How do I debug frequent Gateway alarms
-
Log:
Aug 14 09:21:23 rc.gateway_alarm 99686 >>> Gateway alarm: WAN_DHCP (Addr:109.247.161.1 Alarm:0 RTT:10.005ms RTTsd:3.372ms Loss:10%) Aug 14 09:20:47 php-fpm 97577 /rc.filter_configure_sync: The gateway: NORDVPN_VPNV4 is invalid or unknown, not using it. Aug 14 09:20:47 php-fpm 97577 /rc.filter_configure_sync: The gateway: NORDVPN_VPNV4 is invalid or unknown, not using it. Aug 14 09:20:47 php-fpm 97577 /rc.filter_configure_sync: The gateway: NORDVPN_VPNV4 is invalid or unknown, not using it. Aug 14 09:20:47 php-fpm 42160 /rc.openvpn: OpenVPN: One or more OpenVPN tunnel endpoints may have changed its IP. Reloading endpoints that may use WAN_DHCP. Aug 14 09:20:47 php-fpm 42160 /rc.openvpn: Gateway, none 'available' for inet6, use the first one configured. '' Aug 14 09:20:47 php-fpm 42160 /rc.openvpn: Gateway, none 'available' for inet, use the first one configured. 'WAN_DHCP' Aug 14 09:20:46 check_reload_status Reloading filter Aug 14 09:20:46 check_reload_status Restarting OpenVPN tunnels/interfaces Aug 14 09:20:46 check_reload_status Restarting ipsec tunnels Aug 14 09:20:46 check_reload_status updating dyndns WAN_DHCP Aug 14 09:20:46 rc.gateway_alarm 69517 >>> Gateway alarm: WAN_DHCP (Addr:109.247.161.1 Alarm:1 RTT:10.788ms RTTsd:5.979ms Loss:21%) Aug 14 09:10:40 php-fpm 42160 /rc.filter_configure_sync: The gateway: NORDVPN_VPNV4 is invalid or unknown, not using it. Aug 14 09:10:40 php-fpm 42160 /rc.filter_configure_sync: The gateway: NORDVPN_VPNV4 is invalid or unknown, not using it. Aug 14 09:10:40 php-fpm 42160 /rc.filter_configure_sync: The gateway: NORDVPN_VPNV4 is invalid or unknown, not using it. Aug 14 09:10:40 php-fpm 97577 /rc.openvpn: OpenVPN: One or more OpenVPN tunnel endpoints may have changed its IP. Reloading endpoints that may use WAN_DHCP. Aug 14 09:10:40 php-fpm 97577 /rc.openvpn: Gateway, none 'available' for inet6, use the first one configured. '' Aug 14 09:10:40 php-fpm 97577 /rc.openvpn: Gateway, none 'available' for inet, use the first one configured. 'WAN_DHCP' Aug 14 09:10:39 check_reload_status Reloading filter Aug 14 09:10:39 check_reload_status Restarting OpenVPN tunnels/interfaces Aug 14 09:10:39 check_reload_status Restarting ipsec tunnels Aug 14 09:10:39 check_reload_status updating dyndns WAN_DHCP Aug 14 09:10:39 rc.gateway_alarm 63748 >>> Gateway alarm: WAN_DHCP (Addr:109.247.161.1 Alarm:0 RTT:9.803ms RTTsd:3.116ms Loss:18%)

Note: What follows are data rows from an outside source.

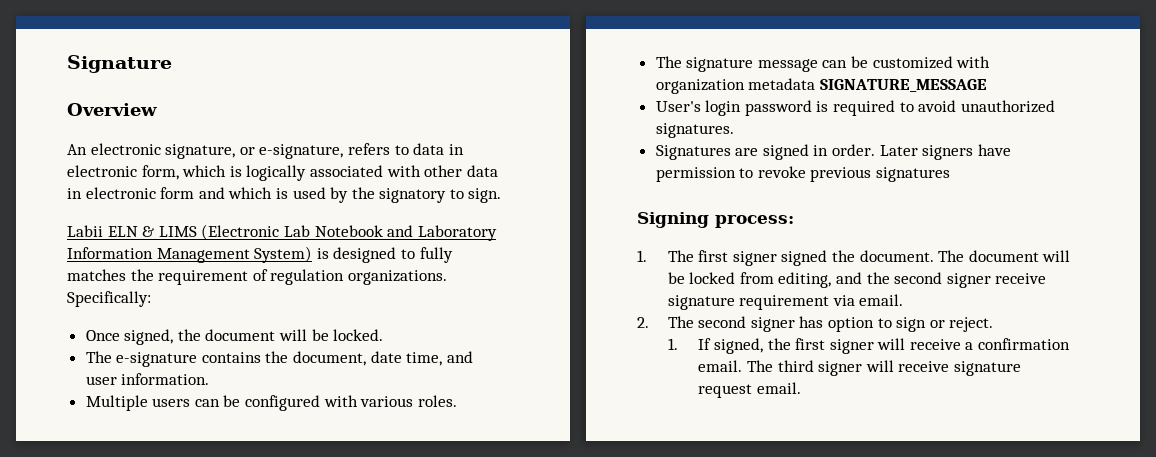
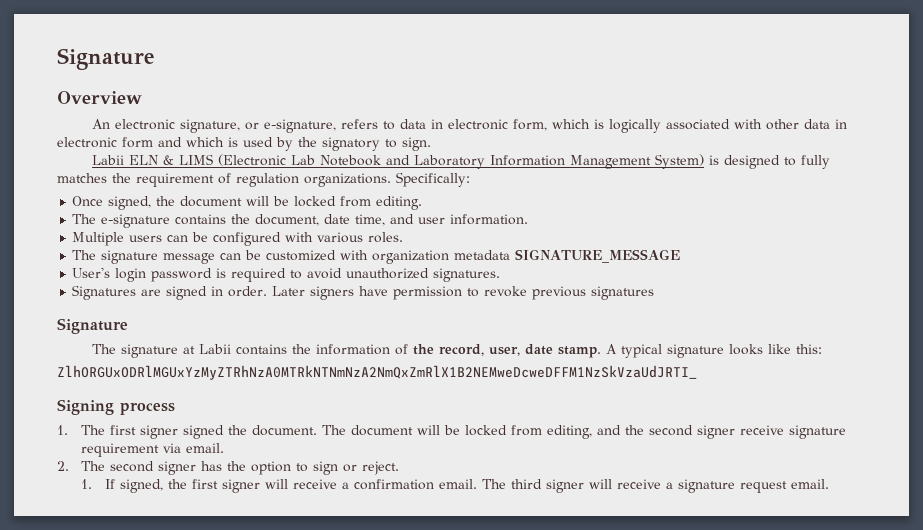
[333,329,384,341] locked. -> [294,196,423,210] locked from editing.
(951, 174) none -> [57,318,128,334] [92,344,823,358] [57,365,697,380] // Signature // The signature at Labii contains the information of the record, user, date stamp. A typical signature looks like this: // ZlhORGUxODRlMGUxYzMyZTRhNzA0MTRkNTNmNzA2NmQxZmRlX1B2NEMweDcweDFFM1NzSkVzaUdJRTI_
[715,215,794,228] process: -> [120,402,175,415] process
(824, 322) none -> [226,461,246,471] the
(950, 366) none -> [665,482,673,489] a

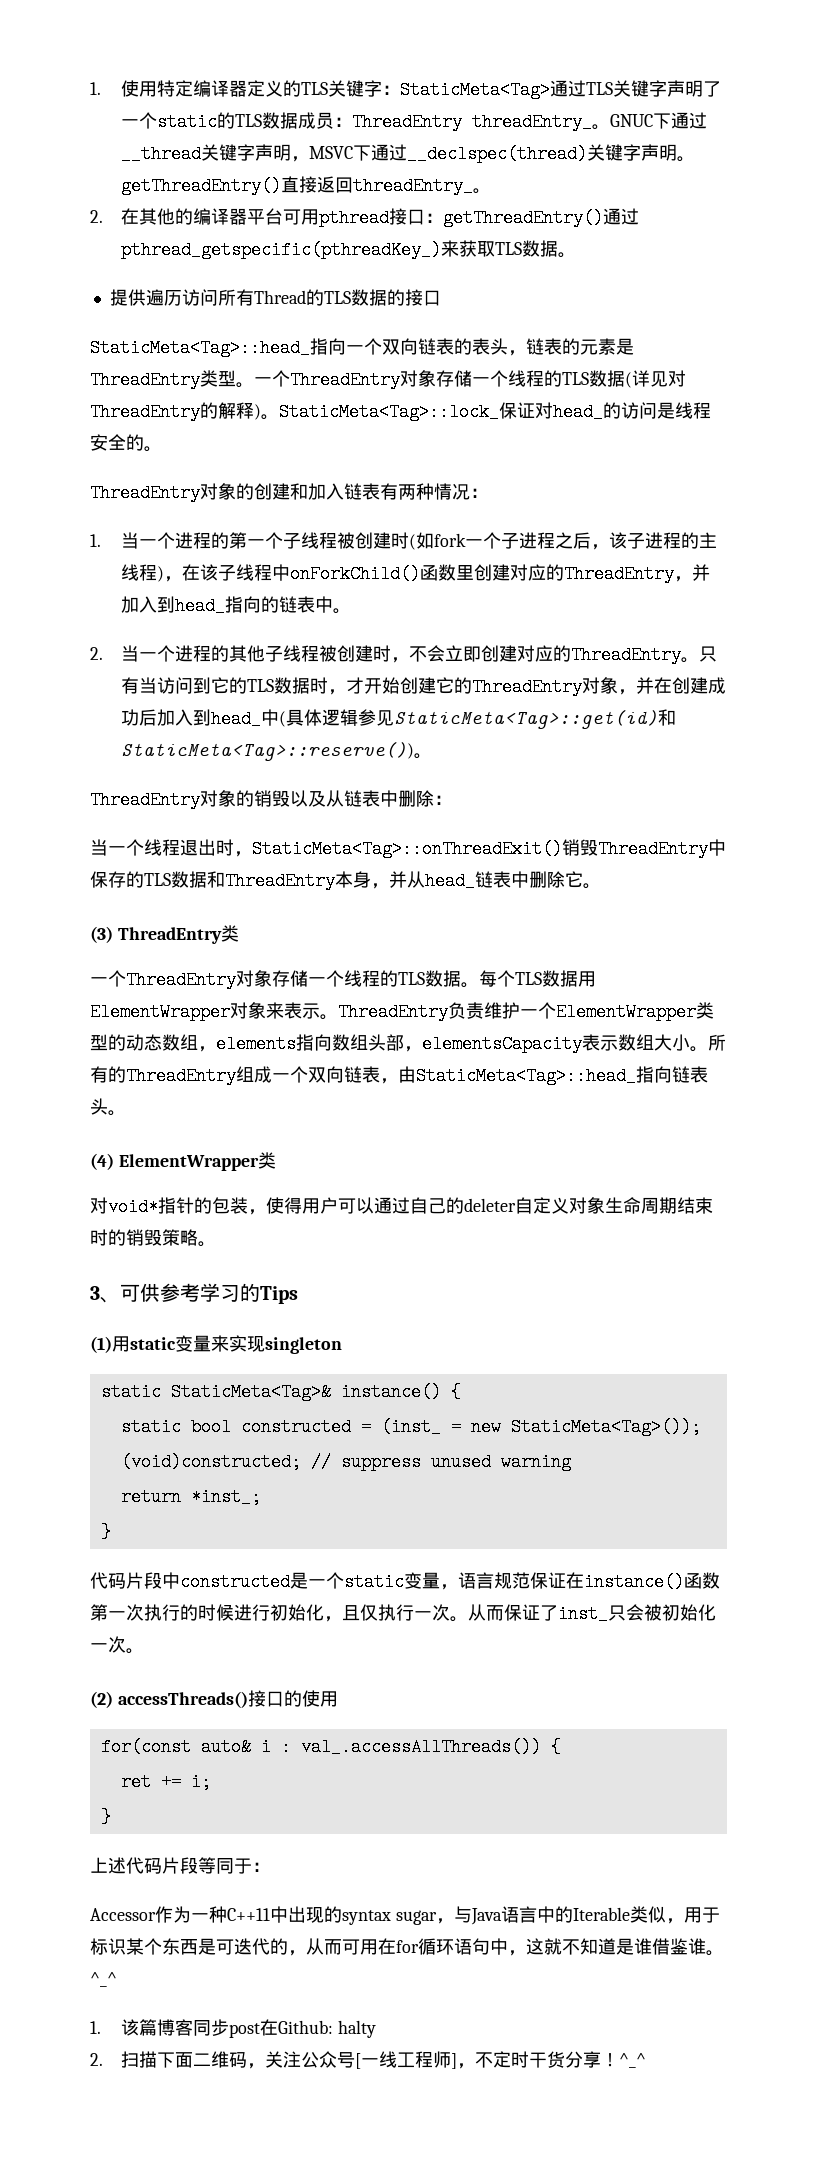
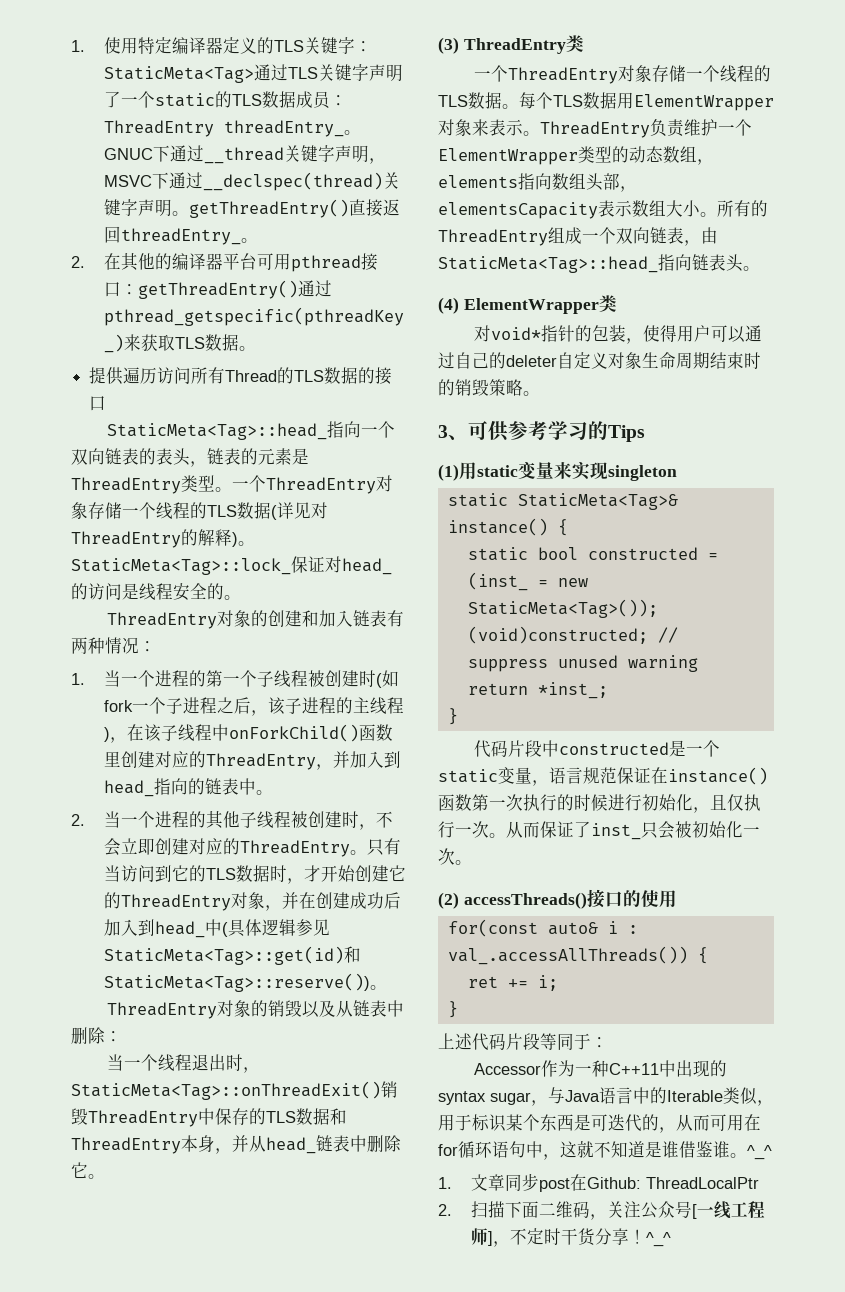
[121,2019,194,2036] 该篇博客 -> [470,1174,505,1191] 文章
[338,2020,377,2038] halty -> [645,1177,759,1189] ThreadLocalPtr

Been using pfsense without issues for years. I only made a few changes, but I don't see how any of them could have caused this new error.

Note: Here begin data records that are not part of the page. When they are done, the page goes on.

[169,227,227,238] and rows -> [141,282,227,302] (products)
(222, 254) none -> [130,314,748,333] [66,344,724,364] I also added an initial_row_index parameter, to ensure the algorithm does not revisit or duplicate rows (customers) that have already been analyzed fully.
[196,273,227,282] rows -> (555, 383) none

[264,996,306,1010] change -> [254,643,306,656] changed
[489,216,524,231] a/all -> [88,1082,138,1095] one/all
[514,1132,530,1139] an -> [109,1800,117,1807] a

They only changes I made to my existing setup pfsense were:
- CPU downgrade to Intel G2120
- Added VLANs
With the new CPU usage rarely exceeds 1%.
Outside of the VPN and VLANs I don't use any other features of pfsense.
I've tried factory reset of pfsense, and setup the VLANs and VPN from scratch, but this issue always comes back.
I tried another factory reset, this time with no changes to stock settings except disabling IPv6 on LAN and WAN. Waiting to see what this change will do.
-
Those alarms are telling you the pings to your monitor IP (or ISP) are not getting through. Do you have multiple gateways? Under System > Routing, what is the monitor IP set to for the WAN_DHCP gateway?
Downgrading the CPU sounds like you to had to disconnect cables in order to do so. Check your cable that is going from modem to WAN port on pfSense. If you can't test it, replace it.
-
There's just the one gateway under System > Routing.
The monitor IP: 109.247.161.1I have a ethernet cable tester so I will try that.
-
@Roy360 said in How do I debug frequent Gateway alarms:
There's just the one gateway under System > Routing.
I have a ethernet cable tester so I will try that.
If you're going to test the cable, make sure you give it a good tug or two to make sure it isn't an intermittent thing. You could get a false pass if not.
If you have only one gateway, then disable the gateway monitoring action if it isn't already checked. You have no need for that in a single gateway scenario. That won't solve the actual problem, but having it unchecked could make matters worse.
Do you have anything entered in the monitor IP field?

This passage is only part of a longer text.